Random over-sampling.

This is a wrapper for classifiers. It will train the provided classifier by over-sampling the stream of given observations so that the class distribution seen by the classifier follows a given desired distribution. The implementation is a discrete version of reverse rejection sampling.

See Working with imbalanced data for example usage.

Parameters

  • classifier

    Typebase.Classifier

  • desired_dist

    Typedict

    The desired class distribution. The keys are the classes whilst the values are the desired class percentages. The values must sum up to 1.

  • seed

    Typeint | None

    DefaultNone

    Random seed for reproducibility.

Examples

from river import datasets
from river import evaluate
from river import imblearn
from river import linear_model
from river import metrics
from river import preprocessing

model = imblearn.RandomOverSampler(
    (
        preprocessing.StandardScaler() |
        linear_model.LogisticRegression()
    ),
    desired_dist={False: 0.4, True: 0.6},
    seed=42
)

dataset = datasets.CreditCard().take(3000)

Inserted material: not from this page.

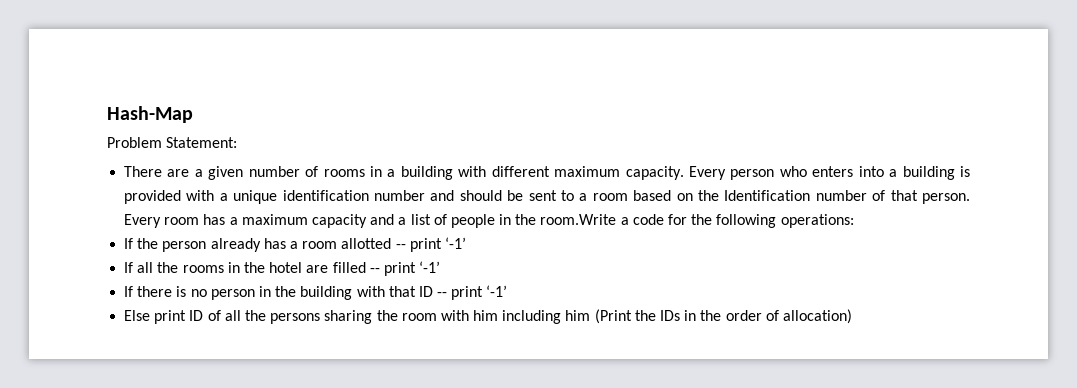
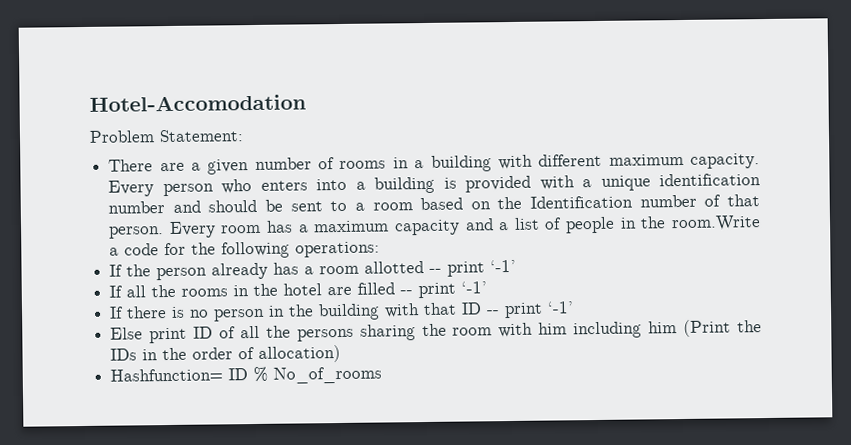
- Hash-Map
+ Hotel-Accomodation
+ Hashfunction= ID % No_of_rooms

metric = metrics.LogLoss()

evaluate.progressive_val_score(dataset, model, metric)
LogLoss: 0.054338

Methods

learn_one

Update the model with a set of features x and a label y.

Parameters

  • x'dict'
  • y'base.typing.ClfTarget'
  • kwargs

Returns

Classifier: self

predict_one

Predict the label of a set of features x.

Parameters

  • x
  • kwargs

Returns

The predicted label.

predict_proba_one

Predict the probability of each label for a dictionary of features x.

Parameters

  • x
  • kwargs

Returns

A dictionary that associates a probability which each label.